Esophageal atresia and tracheoesophageal fistula – children’s health problems

by | Dec 20, 2025 | Cardio, Fitness Tech & Gear, Healthcare, Healthcare Technology, Yoga

Esophageal atresia is one birth defect where the esophagus narrows or does not form completely. Most newborns with esophageal atresia also have an abnormal connection between the esophagus and windpipe (trachea) called a tracheoesophageal fistula.

The the esophagus is the long tube-like organ that connects the mouth to the stomach. In esophageal atresia, the esophagus is narrow or develops as two separate sections that do not connect (atresia). Because of the defect, food and liquids are delayed or prevented from passing from the esophagus to the stomach.

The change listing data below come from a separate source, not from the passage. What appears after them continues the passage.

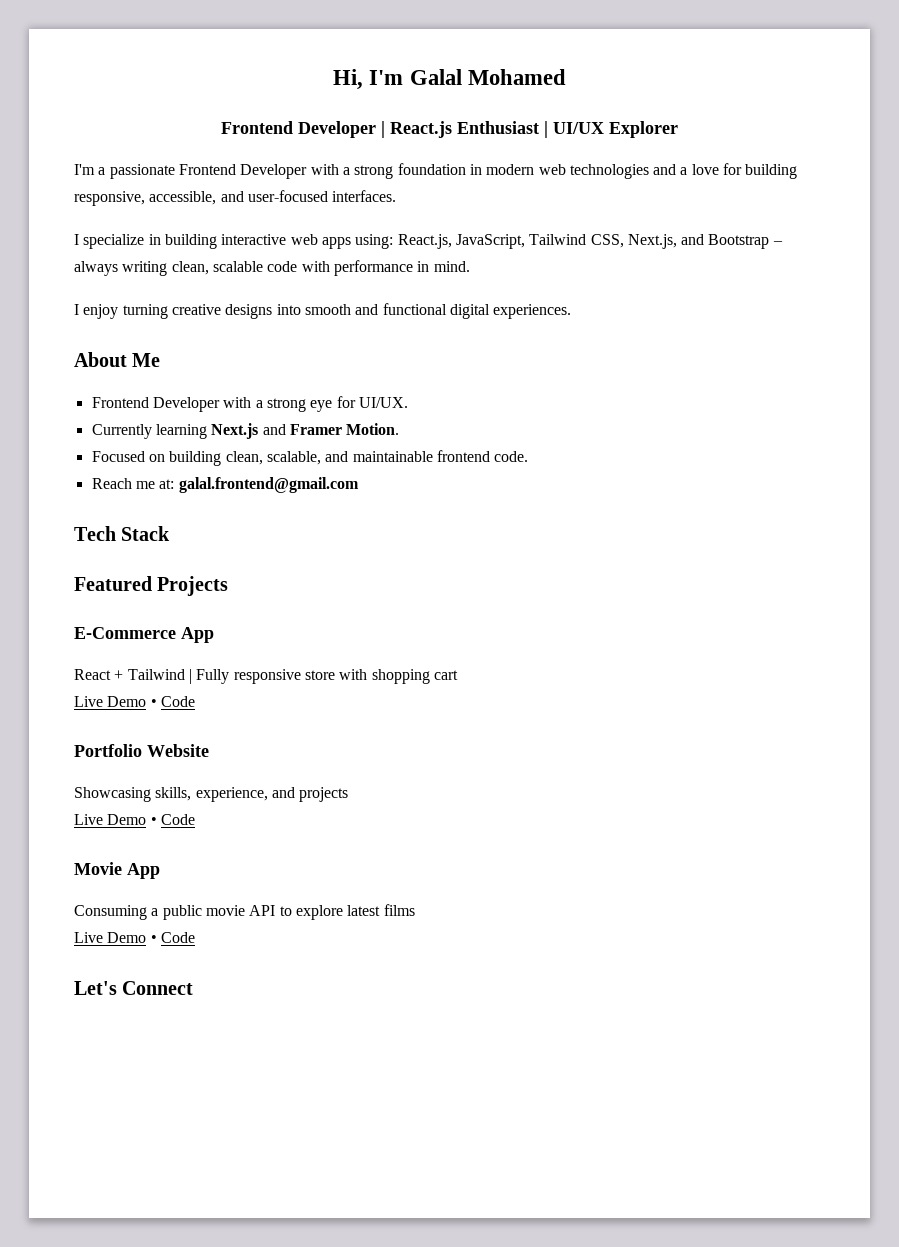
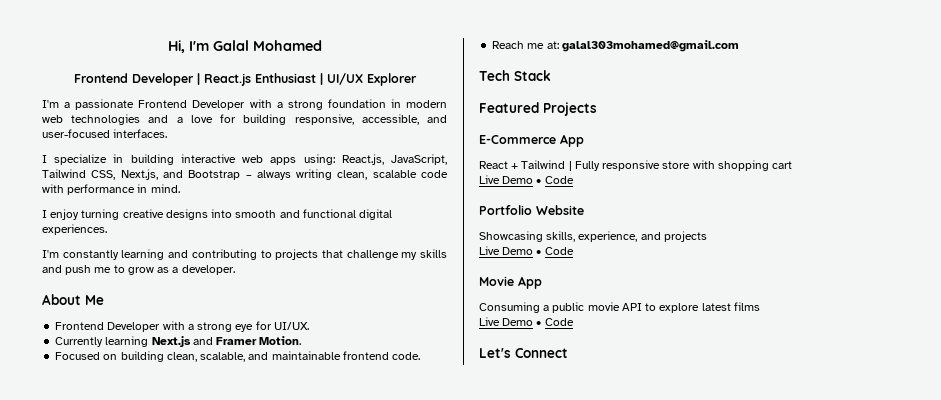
+ I'm constantly learning and contributing to projects that challenge my skills and push me to grow as a developer.
- Reach me at: galal.frontend@gmail.com
+ Reach me at: galal303mohamed@gmail.com

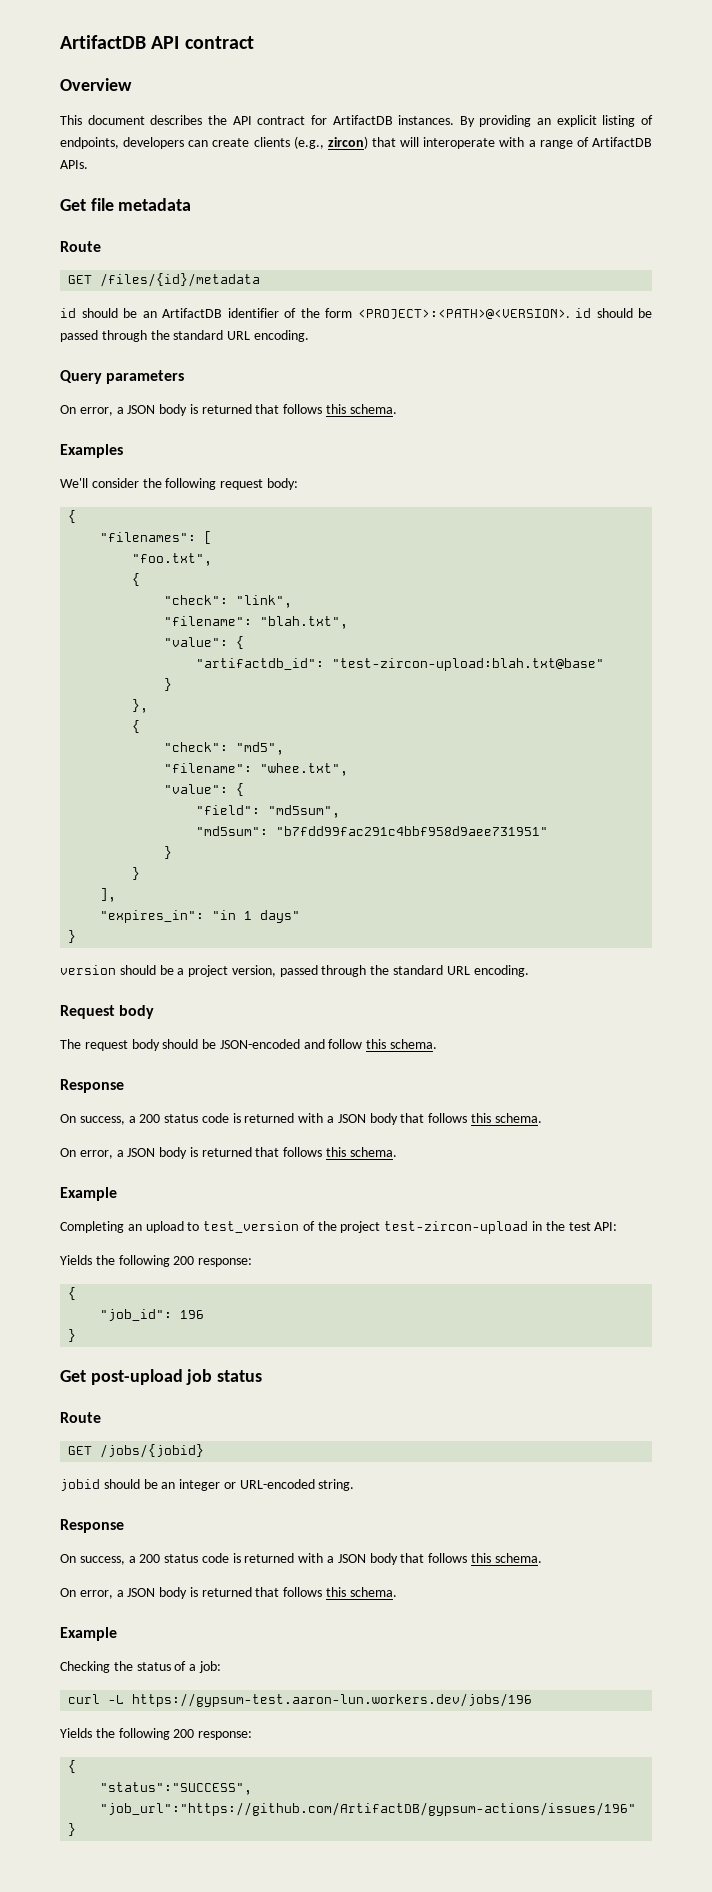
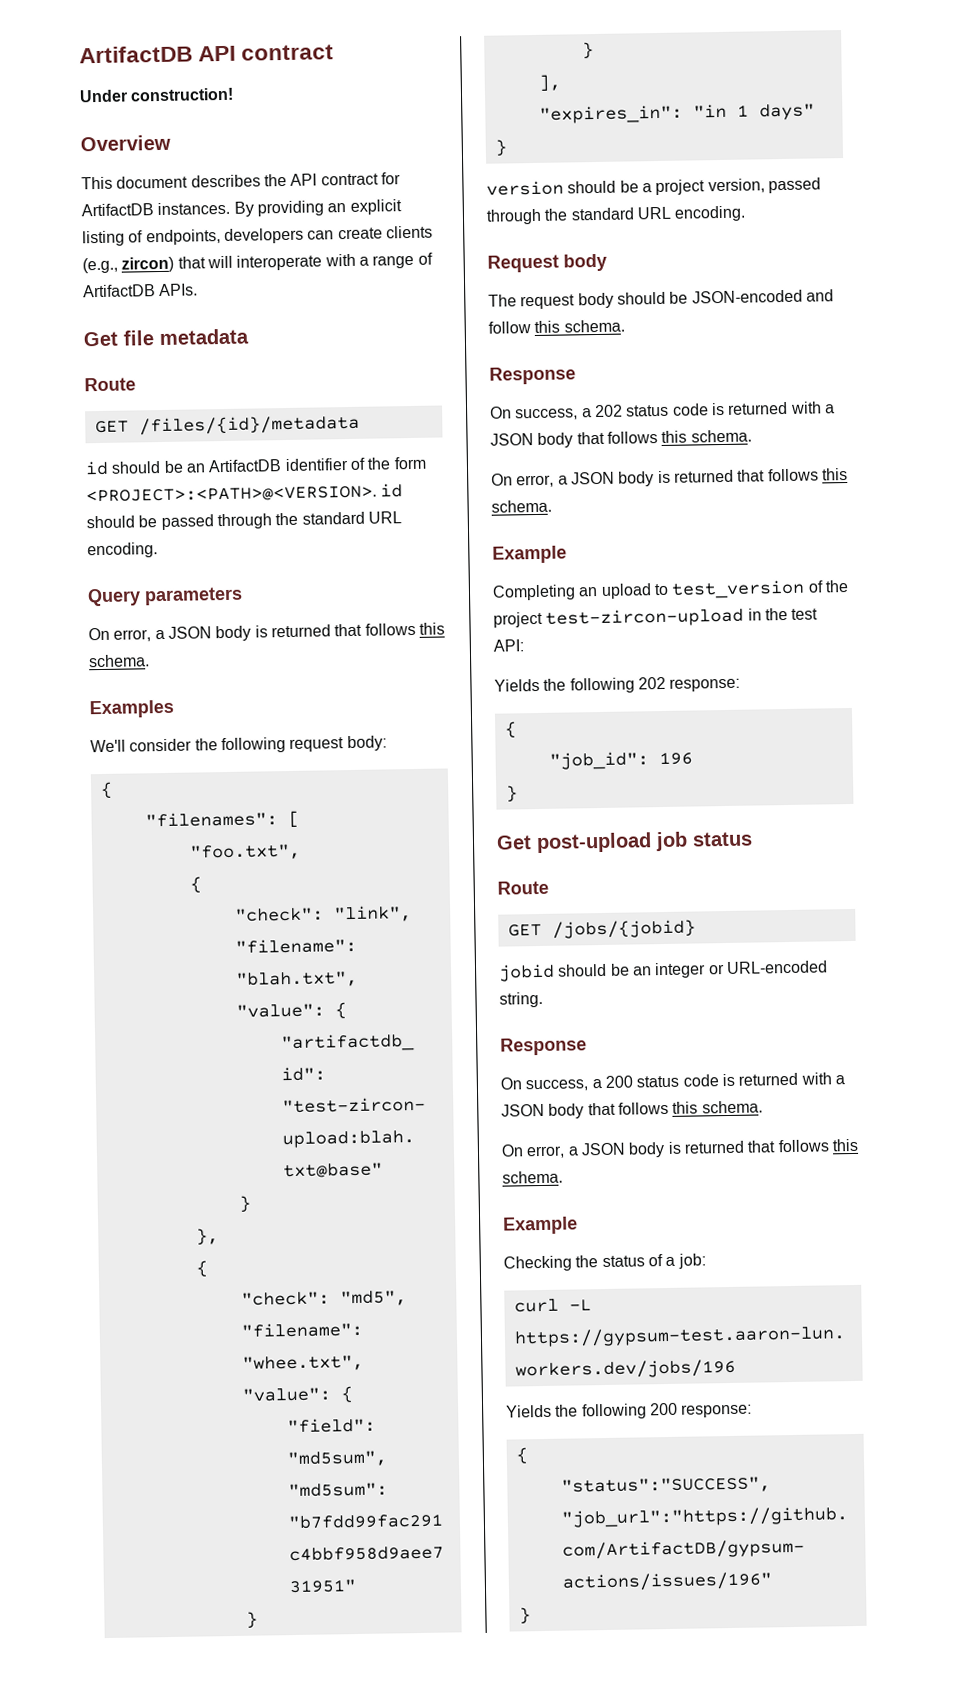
+ Under construction!
  The request body should be JSON-encoded and follow this schema.
  Response
- On success, a 200 status code is returned with a JSON body that follows this schema.
+ On success, a 202 status code is returned with a JSON body that follows this schema.
  Completing an upload to test_version of the project test-zircon-upload in the test API:
- Yields the following 200 response:
+ Yields the following 202 response:

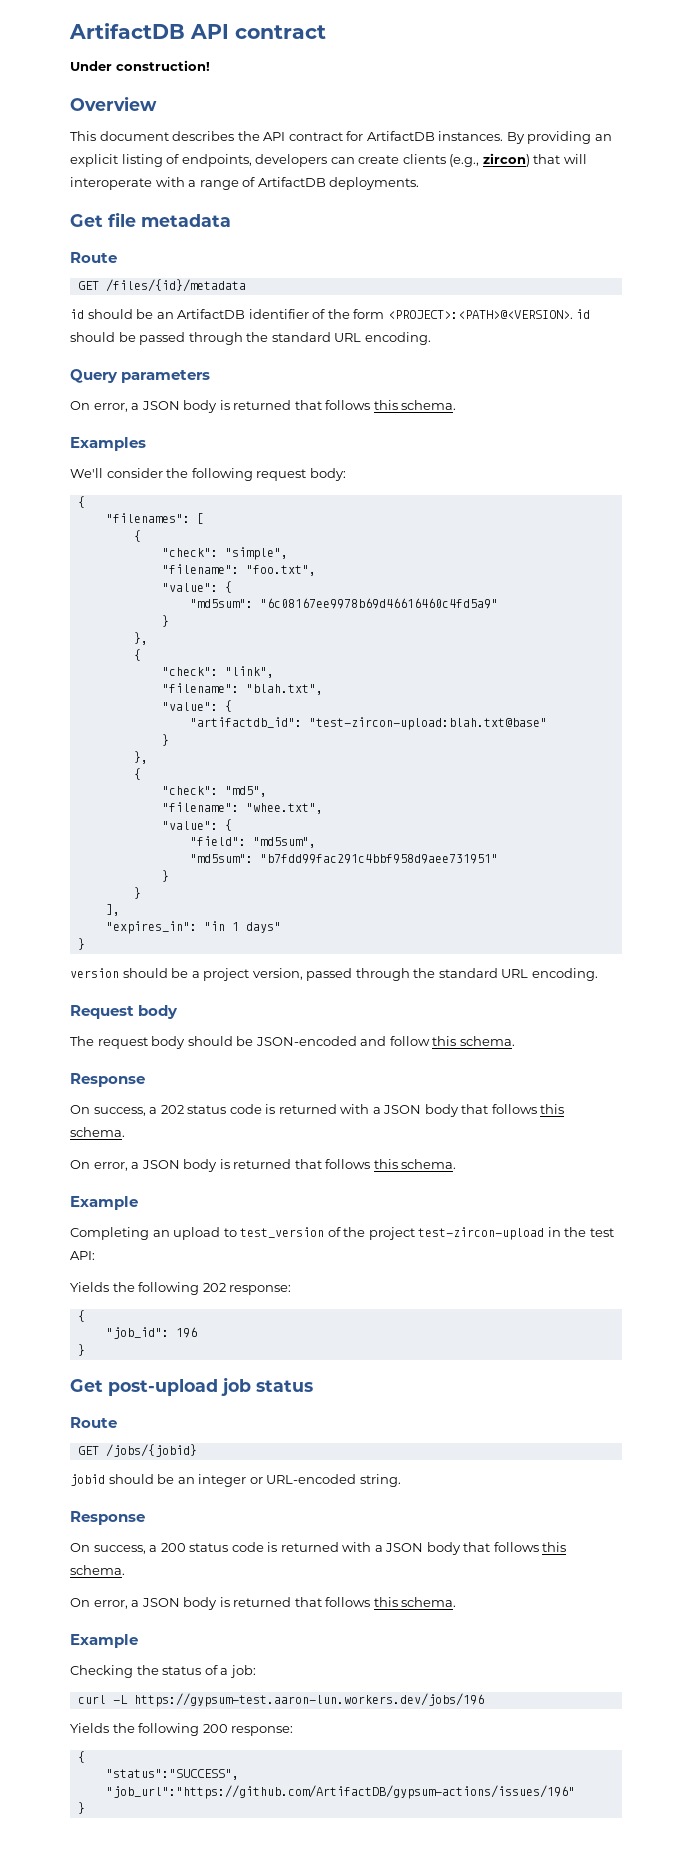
- By providing an explicit listing of endpoints, developers can create clients (e.g., zircon) that will interoperate with a range of ArtifactDB APIs.
+ By providing an explicit listing of endpoints, developers can create clients (e.g., zircon) that will interoperate with a range of ArtifactDB deployments.
  "filenames": [
- "foo.txt",
+ {
+ "check": "simple",
+ "filename": "foo.txt",
+ "value": {
+ "md5sum": "6c08167ee9978b69d46616460c4fd5a9"
+ }
+ },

The trachea (trachea) is the main airway to the lungs. Normally, the esophagus and trachea are separate. In tracheoesophageal fistula, however, an abnormal connection (fistula) forms between the esophagus and trachea. Due to the defect, food and liquid enter the trachea and lungs.

Esophageal atresia and tracheoesophageal fistula often occur together.

Doctors do not know what causes esophageal atresia and tracheoesophageal fistula, but many children with these birth defects have other abnormalities, such as defects in backbone, heart, kidneys, genitals, earsand limbs and abnormalities in mental development, physical development, or both.

(See also Overview of birth defects in the digestive tract.)

Atresia and fistula: Defects in the esophagus

prenatal ultrasound or after birth based on the infant’s symptoms.

If doctors suspect these defects after birth, they try to pass a tube down the infant’s esophagus. If the passage of the tube is blocked, they take X-rays to confirm the diagnosis and to localize the problem.

Doctors may do other imaging tests, such as a computed tomography (CT) scan, magnetic resonance imaging (MRI), or an esophagogram to further evaluate the defect and help them plan how to repair it.